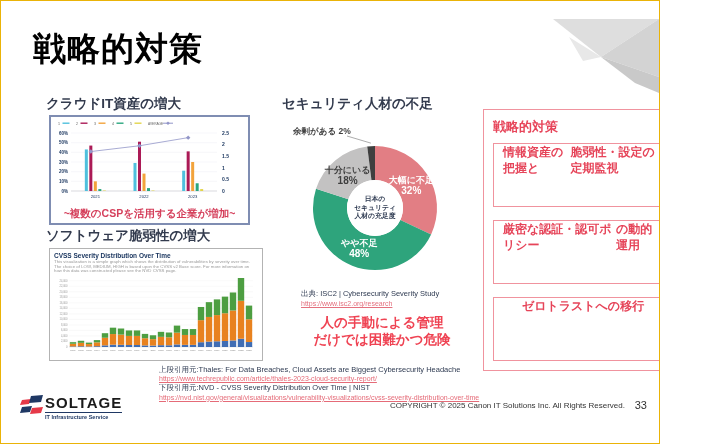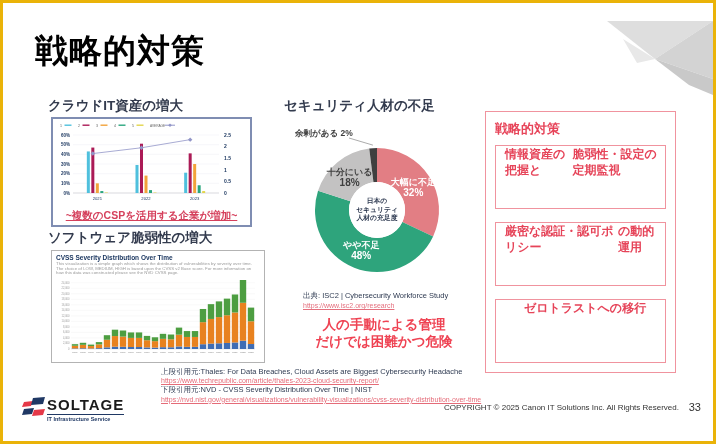--- a/index.html
+++ b/index.html
@@ -1,35 +1,35 @@
 <!DOCTYPE html>
 <html><head>
 <meta charset="utf-8">
 <style>
   * { margin:0; padding:0; box-sizing:border-box; }
   html,body { background:#fff; }
   body { font-family:"Liberation Sans","DejaVu Sans",sans-serif; }
-  .slide { position:relative; width:716px; height:444px; background:#fff;
-           border:3px solid #eab308; overflow:hidden; }
+  .slide { position:relative; width:660px; height:444px; background:#fff;
+           border:1px solid #eab308; overflow:hidden; }
 
   .deco { position:absolute; top:10px; right:0; width:120px; height:84px; }
 
   .title { position:absolute; left:32px; top:26px; font-size:33px; font-weight:800;
            color:#000; letter-spacing:1px; }
 
   .heading { position:absolute; font-size:13.5px; font-weight:600; color:#333b4e; }
   .h-cloud  { left:45px;  top:94px; }
   .h-people { left:281px; top:94px; }
   .h-vuln   { left:45px;  top:226px; }
 
   .chartbox1 { position:absolute; left:48px; top:114px; width:201px; height:110px;
                border:2px solid #7f8db2; background:#fff; }
   .chartbox1 svg { display:block; }
   .callout { position:absolute; left:0; right:0; bottom:2px; text-align:center;
-             font-size:10.5px; font-weight:700; color:#d5405c; text-decoration:underline; }
+             font-size:10.5px; font-weight:700; color:#d5405c; }
 
   .chartbox2 { position:absolute; left:48px; top:247px; width:214px; height:113px;
                border:1px solid #b3b3b3; background:#fff; padding:3px 4px 0 4px; }
   .cvss-title { font-size:6.5px; font-weight:700; color:#16325c; }
   .cvss-desc  { font-size:6px; color:#9a9a9a; line-height:1.1; width:138%;
                 transform:scale(.72); transform-origin:0 0; }
   #cvss-svg { position:absolute; left:4px; top:26px; }
 
   #donut-svg { position:absolute; left:284px; top:120px; }
 
@@ -276,21 +276,21 @@
       <text x="62.59076844080632" y="63.36793056064108" font-size="10" font-weight="600" fill="#3f3f3f" text-anchor="middle">18%</text>
       <path d="M 82.22933951901317 25.48888851850237 A 62 62 0 0 1 89.99999999999999 25 L 90 59 A 28 28 0 0 0 86.4906694601995 59.220788363194615 Z" fill="#3f3f3f"></path>
       <text x="8" y="13" font-size="8.5" font-weight="600" fill="#3f3f3f">余剰がある 2%</text>
       <line x1="62" y1="15" x2="85.91861623059458" y2="22.12826265216235" stroke="#888" stroke-width="0.7"></line>
       <circle cx="90" cy="87" r="28" fill="#fff"></circle>
       <text x="90" y="80" font-size="6.8" font-weight="600" fill="#2f3b52" text-anchor="middle">日本の</text>
       <text x="90" y="88.6" font-size="6.8" font-weight="600" fill="#2f3b52" text-anchor="middle">セキュリティ</text>
       <text x="90" y="97.2" font-size="6.8" font-weight="600" fill="#2f3b52" text-anchor="middle">人材の充足度</text>
     </svg>
 
-  <div class="source">出典: ISC2 | Cybersecurity Workforce Study</div>
+  <div class="source">出典: ISC2 | Cybersecurity Severity Study</div>
   <a class="source-link" href="#">https://www.isc2.org/research</a>
 
   <div class="warning">
     <div>人の手動による管理</div>
     <div>だけでは困難かつ危険</div>
   </div>
 
   <div class="panel">
     <div class="panel-title">戦略的対策</div>
     <div id="strategy-boxes">

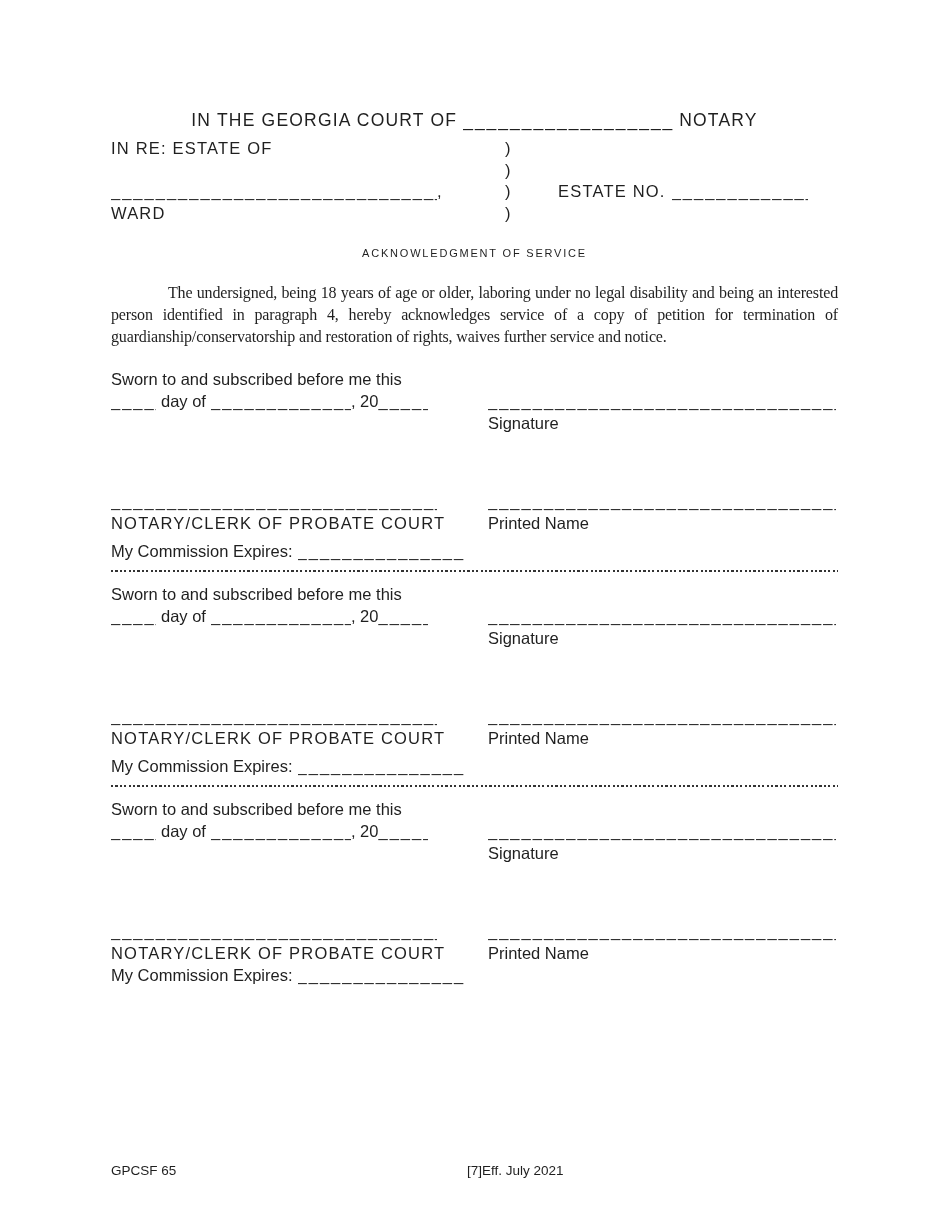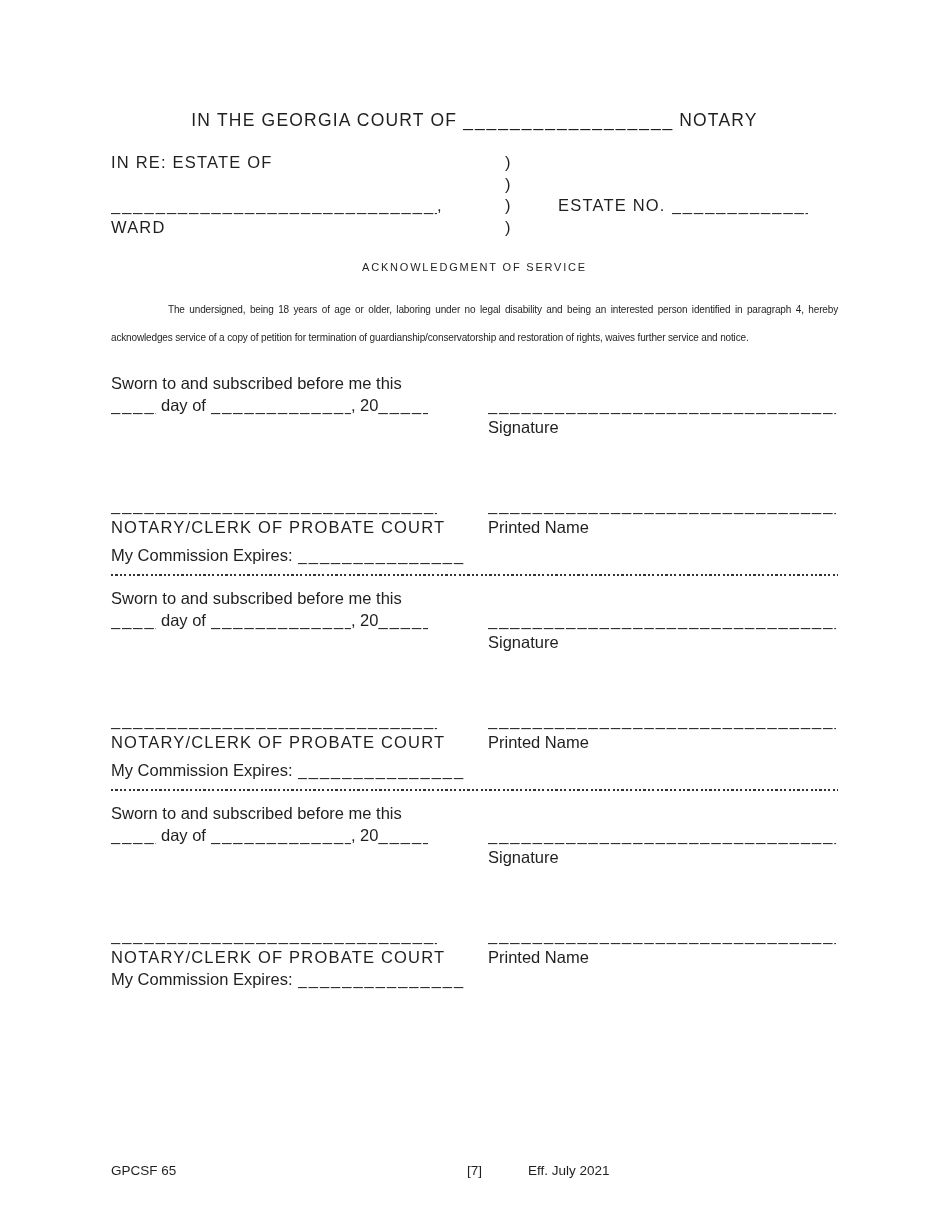--- a/index.html
+++ b/index.html
@@ -34,35 +34,36 @@
   .w-name   { width:326px; }
   .w-estate { width:136px; margin-left:6px; }
   .w-d1 { width:45px; }
   .w-d2 { width:140px; }
   .w-d3 { width:50px; }
   .w-sig    { width:348px; }
   .w-notary { width:326px; }
   .w-comm   { width:167px; margin-left:5px; }
 
   
-  .caption { margin-top:21px; display:grid; grid-template-columns:394px 53px 1fr; }
+  .caption { margin-top:7px; display:grid; grid-template-columns:394px 53px 1fr; }
   .cap-line { height:21.5px; line-height:21.5px; }
   .estate-line { margin-top:43px; }
 
   
   .doc-title { margin-top:18px; font-size:11px; letter-spacing:1.8px; }
 
   
   .para {
     margin-top:18px;
     text-align:justify;
     text-indent:57px;
-    font-size:10px;
+    font-size:16px;
     letter-spacing:-0.15px;
-    line-height:28px;
+    line-height:22px;
+    font-family:Liberation Serif, serif;
   }
 
   
   .notary-block { margin-top:20px; }
   .notary-block + .notary-block { margin-top:11px; }
   .row { display:flex; }
   .left-col { width:377px; flex:none; }
   .right-col { flex:1; }
   .sig-line { margin-top:22px; }
   .date-mid { margin:0 5px; }
@@ -76,21 +77,20 @@
   }
 
   
   .footer {
     position:absolute;
     left:111px; top:1163px;
     width:727px;
     display:flex;
     font-size:13.5px;
     line-height:16px;
-    gap:46px;
   }
   .footer .f-left  { flex:1; text-align:left; }
   .footer .f-mid   { flex:none; }
   .footer .f-right { flex:1; text-align:left; }
 </style>
 </head>
 <body>
 
 <div class="page">
   <div class="content">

-----

Could you reproduce the data above exactly, without its pictures?

# [Solution to this exercise]
--- a/index.html
+++ b/index.html
@@ -1,35 +1,35 @@
 <!DOCTYPE html>
 <html><head>
 <meta charset="utf-8">
 <style>
   * { margin:0; padding:0; box-sizing:border-box; }
   html,body { background:#fff; }
   body { font-family:"Liberation Sans","DejaVu Sans",sans-serif; }
-  .slide { position:relative; width:716px; height:444px; background:#fff;
-           border:3px solid #eab308; overflow:hidden; }
+  .slide { position:relative; width:660px; height:444px; background:#fff;
+           border:1px solid #eab308; overflow:hidden; }
 
   .deco { position:absolute; top:10px; right:0; width:120px; height:84px; }
 
   .title { position:absolute; left:32px; top:26px; font-size:33px; font-weight:800;
            color:#000; letter-spacing:1px; }
 
   .heading { position:absolute; font-size:13.5px; font-weight:600; color:#333b4e; }
   .h-cloud  { left:45px;  top:94px; }
   .h-people { left:281px; top:94px; }
   .h-vuln   { left:45px;  top:226px; }
 
   .chartbox1 { position:absolute; left:48px; top:114px; width:201px; height:110px;
                border:2px solid #7f8db2; background:#fff; }
   .chartbox1 svg { display:block; }
   .callout { position:absolute; left:0; right:0; bottom:2px; text-align:center;
-             font-size:10.5px; font-weight:700; color:#d5405c; text-decoration:underline; }
+             font-size:10.5px; font-weight:700; color:#d5405c; }
 
   .chartbox2 { position:absolute; left:48px; top:247px; width:214px; height:113px;
                border:1px solid #b3b3b3; background:#fff; padding:3px 4px 0 4px; }
   .cvss-title { font-size:6.5px; font-weight:700; color:#16325c; }
   .cvss-desc  { font-size:6px; color:#9a9a9a; line-height:1.1; width:138%;
                 transform:scale(.72); transform-origin:0 0; }
   #cvss-svg { position:absolute; left:4px; top:26px; }
 
   #donut-svg { position:absolute; left:284px; top:120px; }
 
@@ -276,21 +276,21 @@
       <text x="62.59076844080632" y="63.36793056064108" font-size="10" font-weight="600" fill="#3f3f3f" text-anchor="middle">18%</text>
       <path d="M 82.22933951901317 25.48888851850237 A 62 62 0 0 1 89.99999999999999 25 L 90 59 A 28 28 0 0 0 86.4906694601995 59.220788363194615 Z" fill="#3f3f3f"></path>
       <text x="8" y="13" font-size="8.5" font-weight="600" fill="#3f3f3f">余剰がある 2%</text>
       <line x1="62" y1="15" x2="85.91861623059458" y2="22.12826265216235" stroke="#888" stroke-width="0.7"></line>
       <circle cx="90" cy="87" r="28" fill="#fff"></circle>
       <text x="90" y="80" font-size="6.8" font-weight="600" fill="#2f3b52" text-anchor="middle">日本の</text>
       <text x="90" y="88.6" font-size="6.8" font-weight="600" fill="#2f3b52" text-anchor="middle">セキュリティ</text>
       <text x="90" y="97.2" font-size="6.8" font-weight="600" fill="#2f3b52" text-anchor="middle">人材の充足度</text>
     </svg>
 
-  <div class="source">出典: ISC2 | Cybersecurity Workforce Study</div>
+  <div class="source">出典: ISC2 | Cybersecurity Severity Study</div>
   <a class="source-link" href="#">https://www.isc2.org/research</a>
 
   <div class="warning">
     <div>人の手動による管理</div>
     <div>だけでは困難かつ危険</div>
   </div>
 
   <div class="panel">
     <div class="panel-title">戦略的対策</div>
     <div id="strategy-boxes">

--- a/index.html
+++ b/index.html
@@ -34,35 +34,36 @@
   .w-name   { width:326px; }
   .w-estate { width:136px; margin-left:6px; }
   .w-d1 { width:45px; }
   .w-d2 { width:140px; }
   .w-d3 { width:50px; }
   .w-sig    { width:348px; }
   .w-notary { width:326px; }
   .w-comm   { width:167px; margin-left:5px; }
 
   
-  .caption { margin-top:21px; display:grid; grid-template-columns:394px 53px 1fr; }
+  .caption { margin-top:7px; display:grid; grid-template-columns:394px 53px 1fr; }
   .cap-line { height:21.5px; line-height:21.5px; }
   .estate-line { margin-top:43px; }
 
   
   .doc-title { margin-top:18px; font-size:11px; letter-spacing:1.8px; }
 
   
   .para {
     margin-top:18px;
     text-align:justify;
     text-indent:57px;
-    font-size:10px;
+    font-size:16px;
     letter-spacing:-0.15px;
-    line-height:28px;
+    line-height:22px;
+    font-family:Liberation Serif, serif;
   }
 
   
   .notary-block { margin-top:20px; }
   .notary-block + .notary-block { margin-top:11px; }
   .row { display:flex; }
   .left-col { width:377px; flex:none; }
   .right-col { flex:1; }
   .sig-line { margin-top:22px; }
   .date-mid { margin:0 5px; }
@@ -76,21 +77,20 @@
   }
 
   
   .footer {
     position:absolute;
     left:111px; top:1163px;
     width:727px;
     display:flex;
     font-size:13.5px;
     line-height:16px;
-    gap:46px;
   }
   .footer .f-left  { flex:1; text-align:left; }
   .footer .f-mid   { flex:none; }
   .footer .f-right { flex:1; text-align:left; }
 </style>
 </head>
 <body>
 
 <div class="page">
   <div class="content">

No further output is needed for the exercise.